TASK PROMPT – Would you return the data exactly as given, except for its pictures?

▼

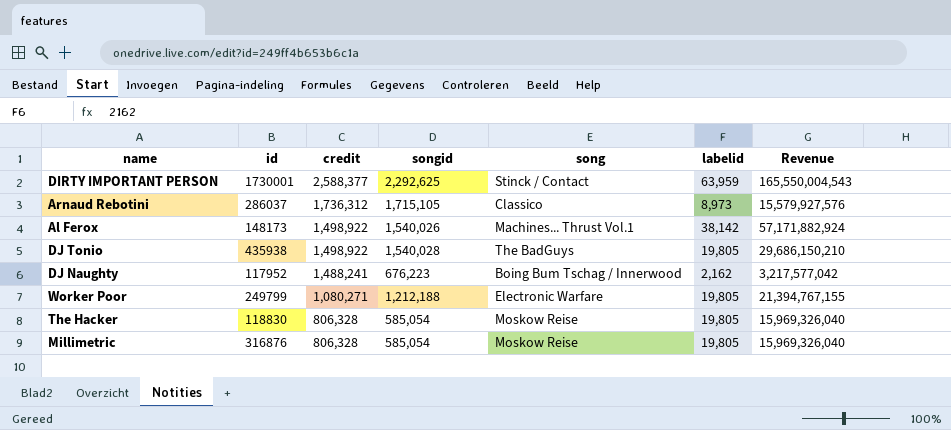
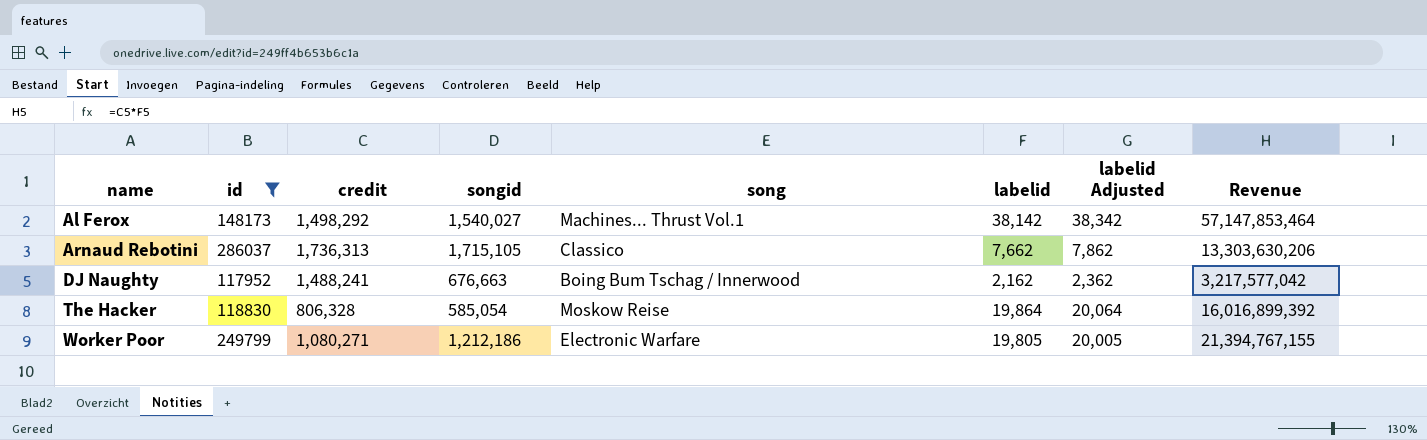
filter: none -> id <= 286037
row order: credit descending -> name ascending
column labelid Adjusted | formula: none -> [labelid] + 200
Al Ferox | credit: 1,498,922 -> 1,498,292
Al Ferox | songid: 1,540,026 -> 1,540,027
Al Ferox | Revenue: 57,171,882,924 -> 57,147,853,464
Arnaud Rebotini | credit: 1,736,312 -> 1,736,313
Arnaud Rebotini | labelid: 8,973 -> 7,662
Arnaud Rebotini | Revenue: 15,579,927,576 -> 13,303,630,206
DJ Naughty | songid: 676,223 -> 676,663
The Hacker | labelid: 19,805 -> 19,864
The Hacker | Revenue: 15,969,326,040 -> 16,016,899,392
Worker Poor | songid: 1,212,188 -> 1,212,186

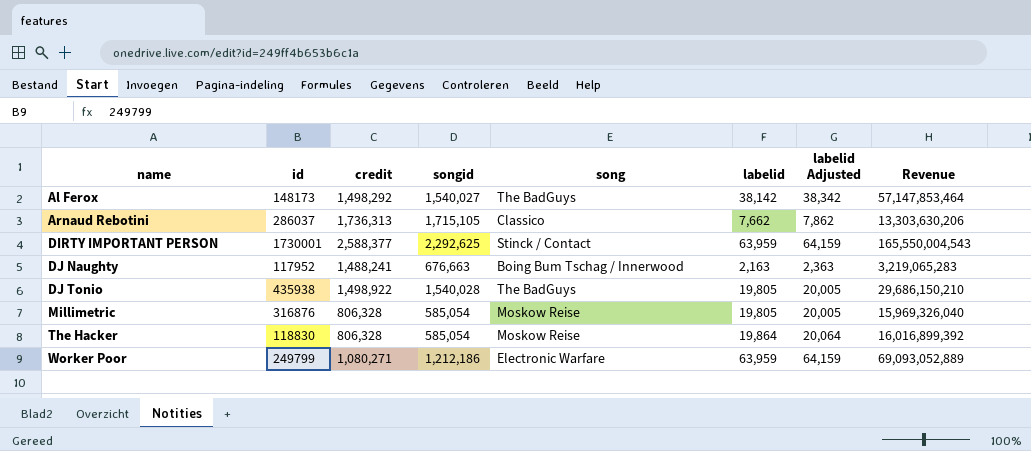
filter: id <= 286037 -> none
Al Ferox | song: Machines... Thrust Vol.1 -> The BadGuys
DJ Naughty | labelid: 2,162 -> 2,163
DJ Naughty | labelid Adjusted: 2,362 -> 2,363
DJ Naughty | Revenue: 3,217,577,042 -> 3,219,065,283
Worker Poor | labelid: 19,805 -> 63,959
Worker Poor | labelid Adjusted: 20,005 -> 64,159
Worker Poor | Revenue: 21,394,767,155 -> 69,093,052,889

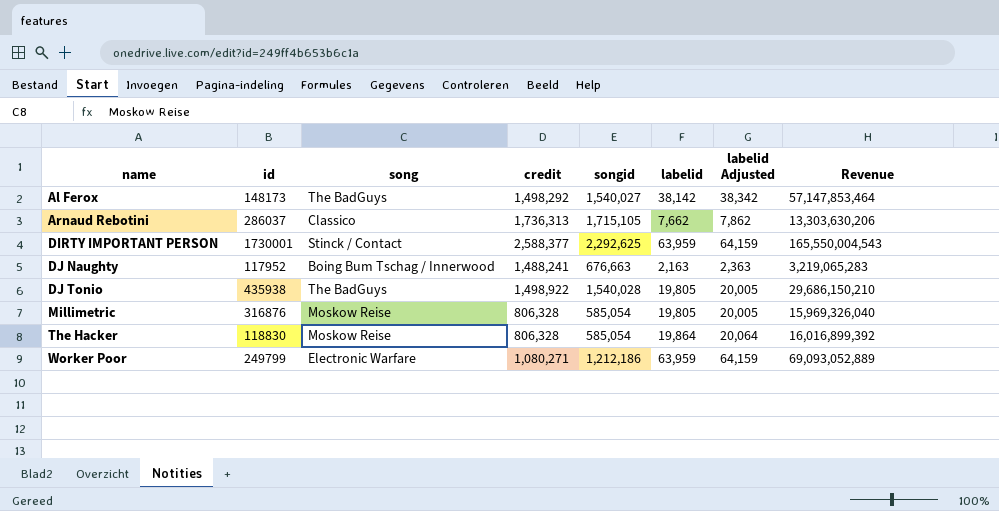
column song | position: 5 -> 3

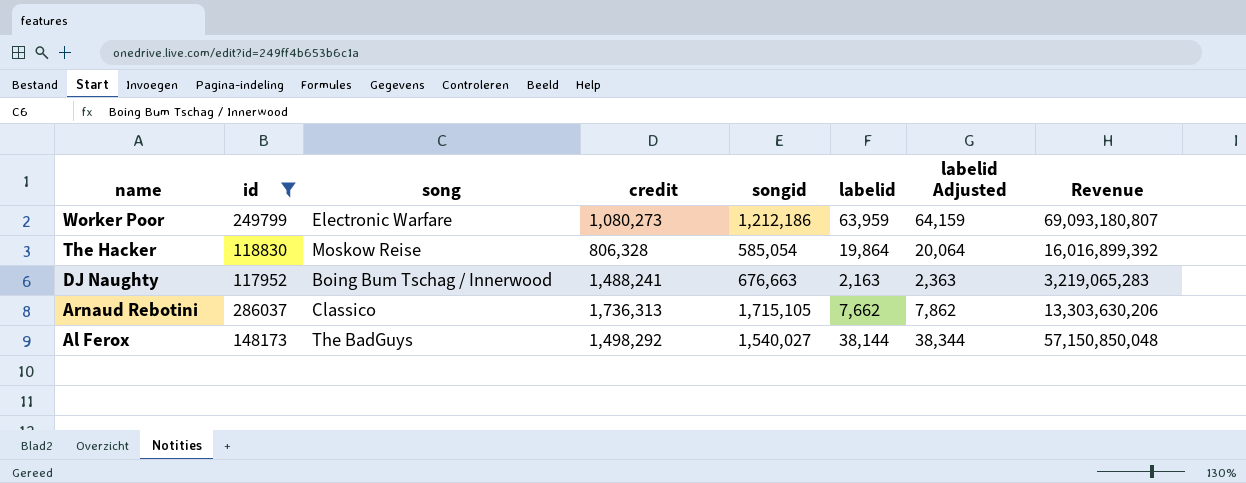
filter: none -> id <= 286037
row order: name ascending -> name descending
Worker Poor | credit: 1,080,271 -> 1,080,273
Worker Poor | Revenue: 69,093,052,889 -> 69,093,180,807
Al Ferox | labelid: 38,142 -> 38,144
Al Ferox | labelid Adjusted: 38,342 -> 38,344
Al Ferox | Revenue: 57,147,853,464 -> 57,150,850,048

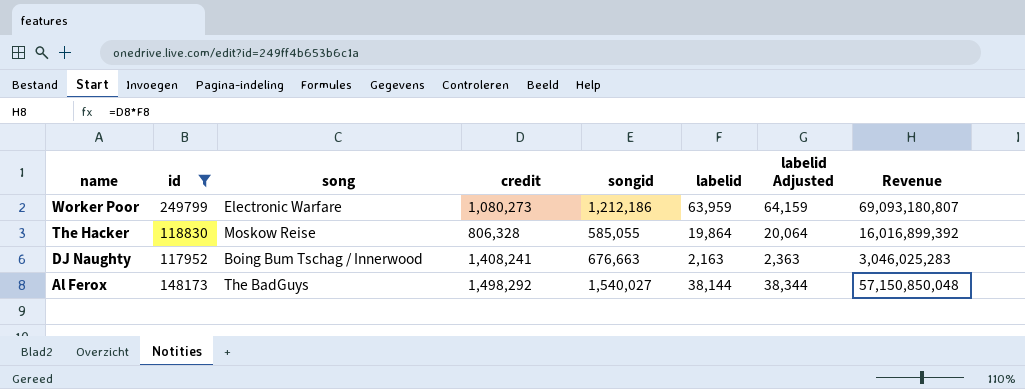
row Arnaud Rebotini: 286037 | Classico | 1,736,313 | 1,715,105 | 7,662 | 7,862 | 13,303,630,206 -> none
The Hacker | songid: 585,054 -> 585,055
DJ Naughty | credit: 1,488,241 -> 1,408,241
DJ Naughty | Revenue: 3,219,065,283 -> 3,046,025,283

▲

RESULT BELOW –
filter: none -> id <= 286037
row order: credit descending -> name ascending
column labelid Adjusted | formula: none -> [labelid] + 200
Al Ferox | credit: 1,498,922 -> 1,498,292
Al Ferox | songid: 1,540,026 -> 1,540,027
Al Ferox | Revenue: 57,171,882,924 -> 57,147,853,464
Arnaud Rebotini | credit: 1,736,312 -> 1,736,313
Arnaud Rebotini | labelid: 8,973 -> 7,662
Arnaud Rebotini | Revenue: 15,579,927,576 -> 13,303,630,206
DJ Naughty | songid: 676,223 -> 676,663
The Hacker | labelid: 19,805 -> 19,864
The Hacker | Revenue: 15,969,326,040 -> 16,016,899,392
Worker Poor | songid: 1,212,188 -> 1,212,186

filter: id <= 286037 -> none
Al Ferox | song: Machines... Thrust Vol.1 -> The BadGuys
DJ Naughty | labelid: 2,162 -> 2,163
DJ Naughty | labelid Adjusted: 2,362 -> 2,363
DJ Naughty | Revenue: 3,217,577,042 -> 3,219,065,283
Worker Poor | labelid: 19,805 -> 63,959
Worker Poor | labelid Adjusted: 20,005 -> 64,159
Worker Poor | Revenue: 21,394,767,155 -> 69,093,052,889

column song | position: 5 -> 3

filter: none -> id <= 286037
row order: name ascending -> name descending
Worker Poor | credit: 1,080,271 -> 1,080,273
Worker Poor | Revenue: 69,093,052,889 -> 69,093,180,807
Al Ferox | labelid: 38,142 -> 38,144
Al Ferox | labelid Adjusted: 38,342 -> 38,344
Al Ferox | Revenue: 57,147,853,464 -> 57,150,850,048

row Arnaud Rebotini: 286037 | Classico | 1,736,313 | 1,715,105 | 7,662 | 7,862 | 13,303,630,206 -> none
The Hacker | songid: 585,054 -> 585,055
DJ Naughty | credit: 1,488,241 -> 1,408,241
DJ Naughty | Revenue: 3,219,065,283 -> 3,046,025,283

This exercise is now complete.